J'ai détruit tout ce qui se trouvait devant moi, mes poings martelant la vitre dans une rage incontrôlable. Seule la douleur lancinante et mes phalanges brisées me ramenaient à la réalité. Je pleurais de tout mon être, étendu sur le sol près du corps de ma mère, toujours dans son lit. Les regrets me submergeaient, me rappelant toutes les fois où j'avais refusé de passer du temps avec elle, préférant les distractions avec mes amis.
Mes paupières se fermèrent, vaincues par la fatigue. Je sombrai dans un cauchemar où le visage du policier corrompu me hantait. L'horrible vision de ma mère gisant en squelette sur son lit à côté de moi me rappela la dure réalité.

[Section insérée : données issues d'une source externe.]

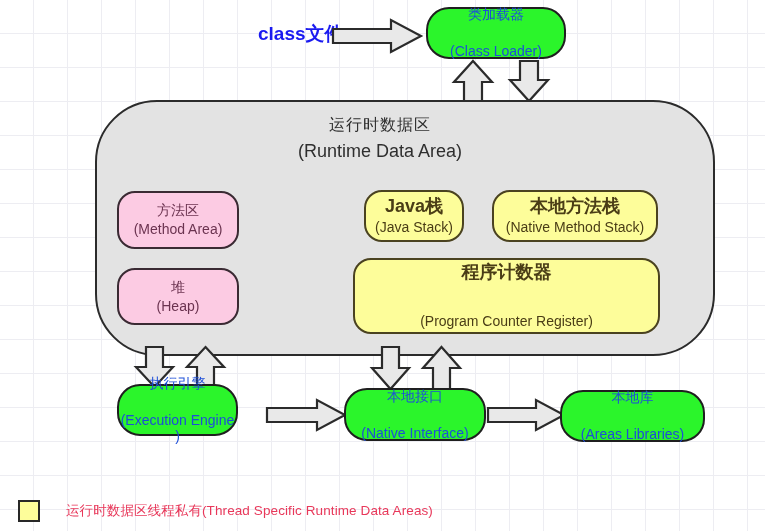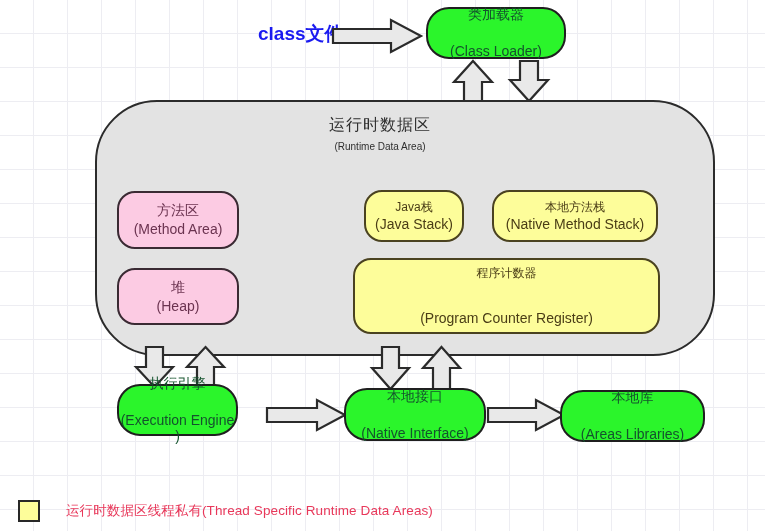"类加载器" .green-box { color: #14532d -> #1d4ed8 }
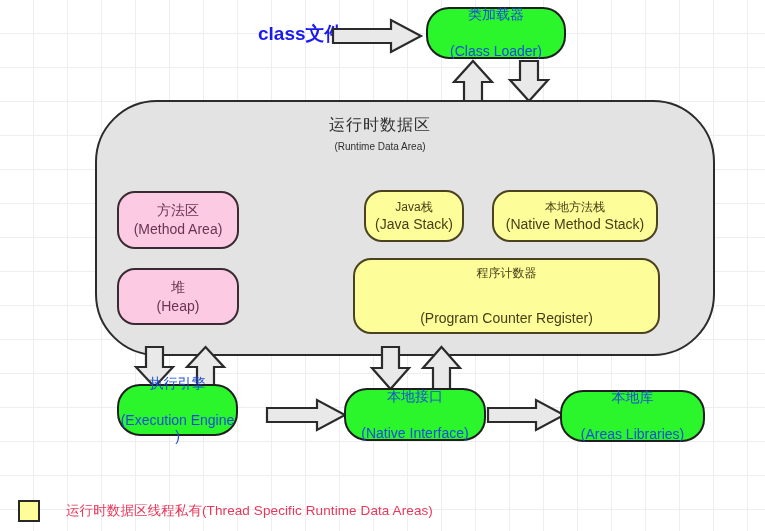"(Runtime Data Area)" .rda-title .en { font-size: 10px -> 18px }
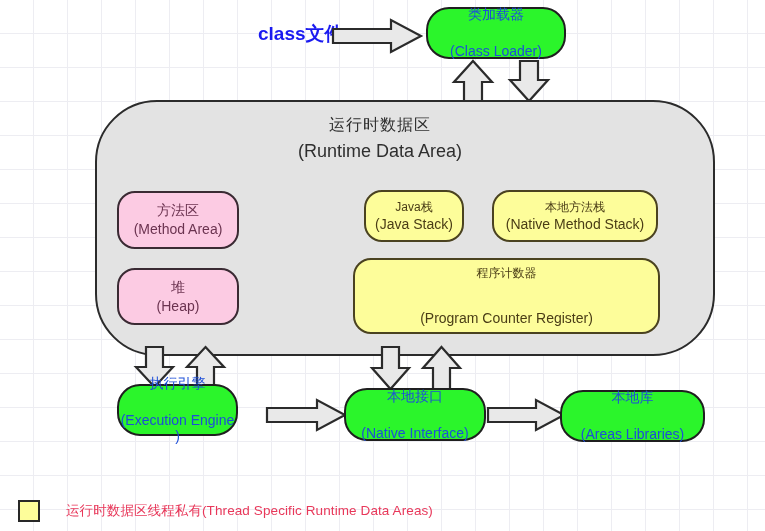"Java栈" .yellow-box .cn { font-size: 12px -> 18px; font-weight: none -> bold }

Je ne pouvais pas laisser le corps de ma mère dépérir par les dégâts du temps ou emporté par les trafiquants de cadavres. La nourriture étant devenue rare, ils utilisaient les restes frais des défunts pour nourrir leur gang d'hommes violents et drogués à la squid. Je savais que je devais incendier le lieu où j'avais grandi. Rien ne me retenait ici désormais.
Comme tant d'autres, j'ai suivi le difficile chemin du deuil. Plus rien n'avait de sens désormais, si ce n'est la promesse que j'avais faite à ma mère : retrouver mon demi-frère. Tout était terne, dénué de joie ou de plaisir pour moi, un gamin des rues accablé par le destin depuis ma naissance.
Mais l'histoire est loin d'être achevée. Elle ne fait que commencer.